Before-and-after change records

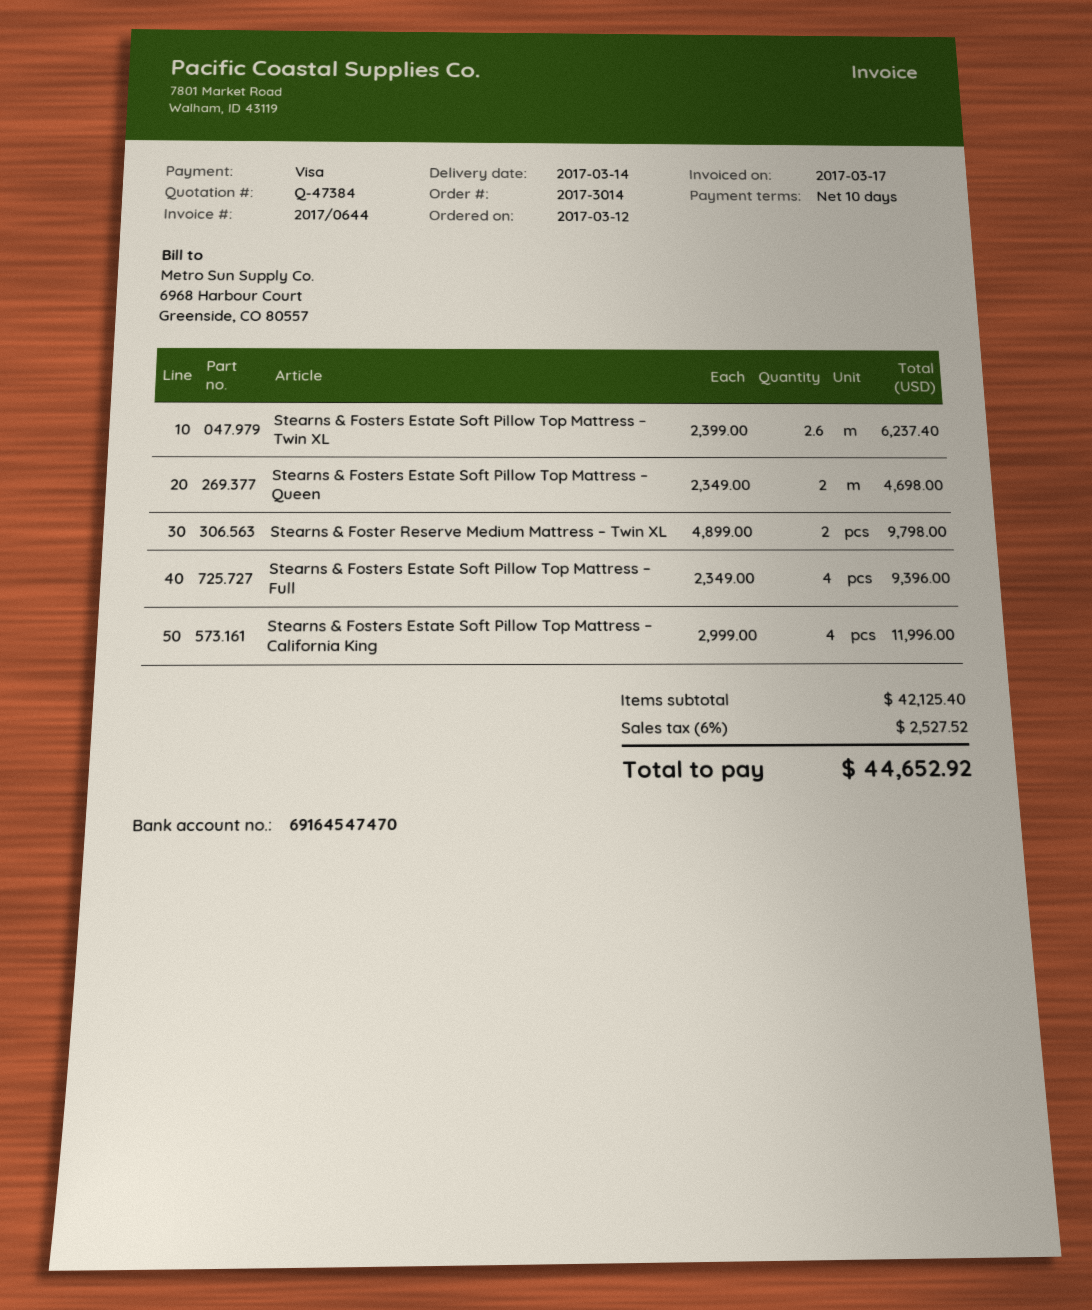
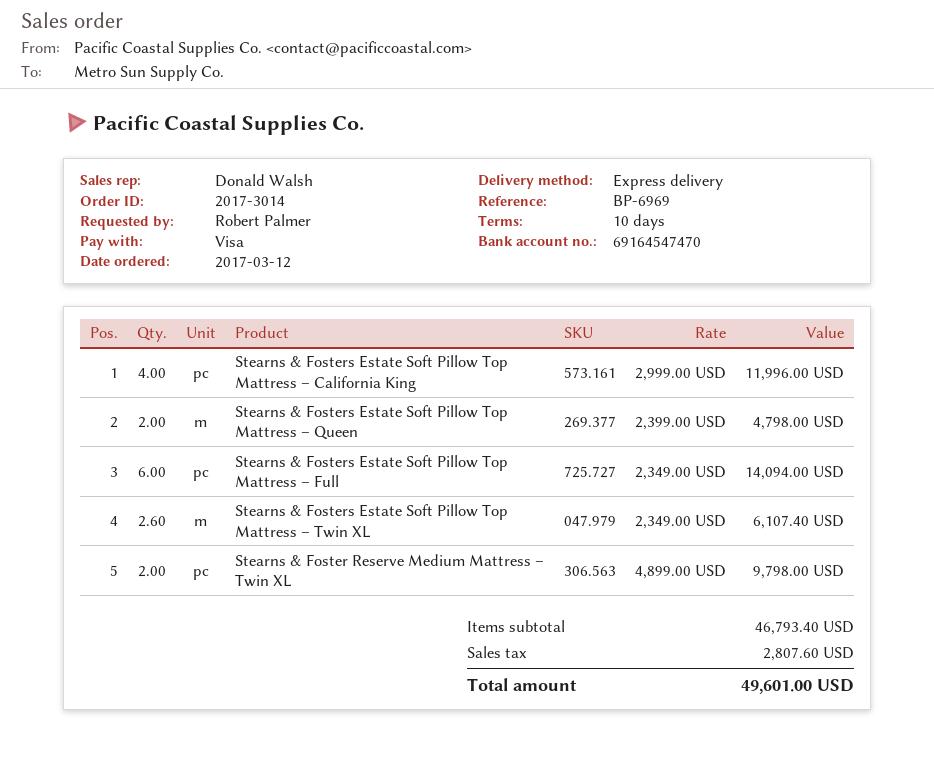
Stearns & Fosters Estate Soft Pillow Top Mattress – Twin XL: 2.6 x 2399.00 = 6237.40 -> 2.6 x 2349.00 = 6107.40
Stearns & Fosters Estate Soft Pillow Top Mattress – Queen: 2 x 2349.00 = 4698.00 -> 2 x 2399.00 = 4798.00
Stearns & Fosters Estate Soft Pillow Top Mattress – Full: 4 x 2349.00 = 9396.00 -> 6 x 2349.00 = 14094.00
subtotal: 42125.40 -> 46793.40
tax: 2527.52 -> 2807.60
total: 44652.92 -> 49601.00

▸ EXERCISE OBJECTIVE:
Show all of the lines above in which "Soft" is present.

▸ RESPONSE TO THE TASK:
Stearns & Fosters Estate Soft Pillow Top Mattress – Twin XL: 2.6 x 2399.00 = 6237.40 -> 2.6 x 2349.00 = 6107.40
Stearns & Fosters Estate Soft Pillow Top Mattress – Queen: 2 x 2349.00 = 4698.00 -> 2 x 2399.00 = 4798.00
Stearns & Fosters Estate Soft Pillow Top Mattress – Full: 4 x 2349.00 = 9396.00 -> 6 x 2349.00 = 14094.00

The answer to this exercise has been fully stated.